Comparing indentured servitude to new world slavery is about as ignorant as you can be historically.

Such comparisons may score quick rhetorical points but factually its false.

Stew said...

OK, you're on:
Although some instances of OT slavery can be described as "indentured servitude", I dare you, I DARE YOU to tell me that all descriptions of the Israelites and their slaves and war trophies are indentured servitude.
And in Jesus' time, and in Paul's time when in his epistles he gives guidance on how to treat slaves, were those Roman epoch slave indentured servants?

Who's going for the quick rehetorical points, eh? Want to talk "scores"? Every Bible verse that refers to "endentured servitude" I'll give you 1 point. And every verse I find that refers to flat out classic slavery I'll take a point.
Up for it?

Dan Rodger said...

Hey Stew,

thanks for the response. Didn't quite understand your comment on my blog, how does comment moderation reflect on my integrity? I'm a busy lad like yourself I imagine.

I'm thinking primarily of the picture in my comment, new world slavery which the picture has in mind was vastly different to what we would be talking about in regards to the Hebrews. We dealing with vastly different cultures, sensibilities and social settings. The pic frankly annoyed me but I suppose that's the point. Its late here but I shall be back tomorrow.

I appreciate your honesty in regards to the pic comparing Jesus to Horus, Mithras and Krishna...I start to lose nearly all respect for people who embrace such historically false garbage.

That stuff should have stayed in the intellectual dump of the 19th century where it was first discarded.


Stew said...


I find that many, many Christian bloggers hide behind comment moderation so that obly their fanbois' comments get through.

I presume by Hebrew indentured servitude you are referring to Exodus 21:6 and Leviticus 25:39-43, but I'm sure you appreciate that the Hebrews had different rules for slavery between Hebrews and slavery of other peoples.

There are many other instances in the Bible where it is clear that slavery as we commonly understand it, "new world slavery" to use your terminology, was also practiced. practiced and legislated for. The slavery in the above passages is very different to the slavery described in Leviticus 25:44-46. In these verses the Israelites are told that slaves taken from other nations are personal property, can be bought and sold and can be bequeathed to their children and are slaves for life.

As Canaan was conquered, and the cities fell, were all those captives taken indentured servants, or do you think they became slaves Dan?

You left the comment "Comparing indentured servitude to new world slavery is about as ignorant as you can be historically."

It's not just me making the comparison Dan, it's right there in Leviticus 25. Whoever wrote Leviticus is doing the comparison for us Dan, in verses 39-43 he describes your indentured servitude, and then in 44-46 he tells God's chosen people how to treat their "foreign" slaves.

Factually false Dan? Read it. The title of the blog post was "Biblical Morality"

Dan Rodger said...


there would be no comments as I don't have any 'fanbois' haha.
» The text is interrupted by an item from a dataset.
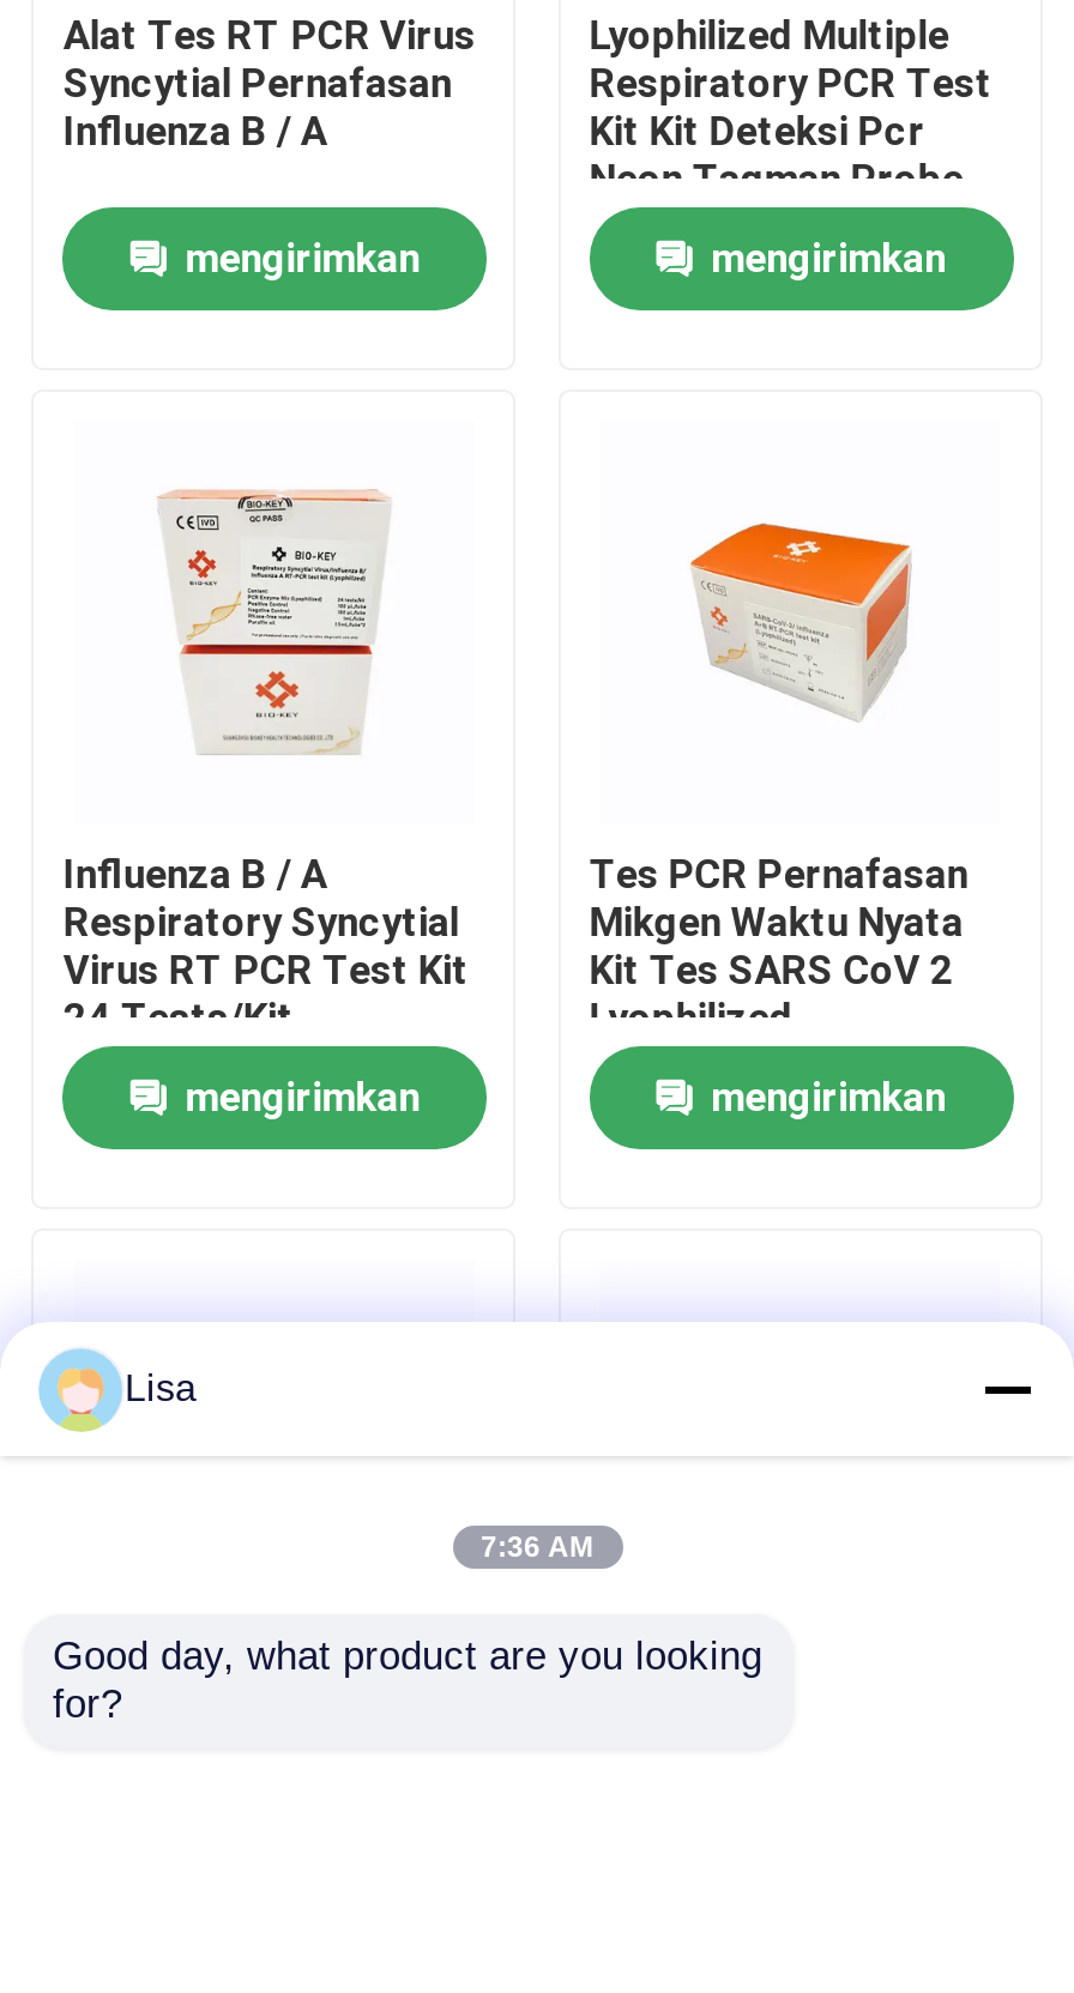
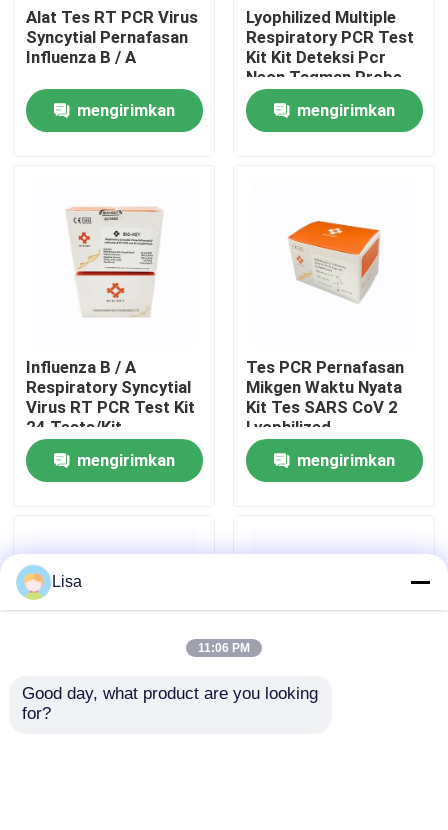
[481,1530,593,1564] 7:36 AM -> [198,641,250,655] 11:06 PM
New world slavery relied on taking [kidnapping] people and using them as slaves, this under Hebrew law was worthy of death [Exo 21:16], that is at least one clear distinction.

I've found this article by Glenn Miller to be a very helpful historical and cultural introduction, before we go on you might enjoy having a read?

Ps I'm not a troll, sometimes I just make comments on peoples blogs and simply forget to make note of it. I'll add you to my blogroll so that I remember to come back!


Stew said...

You are just plain wrong, Dan.
First in your New World model, are slaves never bought and sold? Were all American slaves captive from Africa? Or were they also the children of existing slaves, bought and sold? Compare that with the references I already cited in Leviticus 25:44-46.
If it was forbidden for the Hebrews to take captives why does God tell them to do so in Numbers 31:17-18? Numbers 31:12 "and brought the captives". All through Joshua and Judges you can read of captives being taken from conquered cities.
You have this mistaken notion that the slavery in the Bible is some kind of slightly harsh social service scheme, when a simple search on the words "slave", "slaves" and "captives" on will show you otherwise.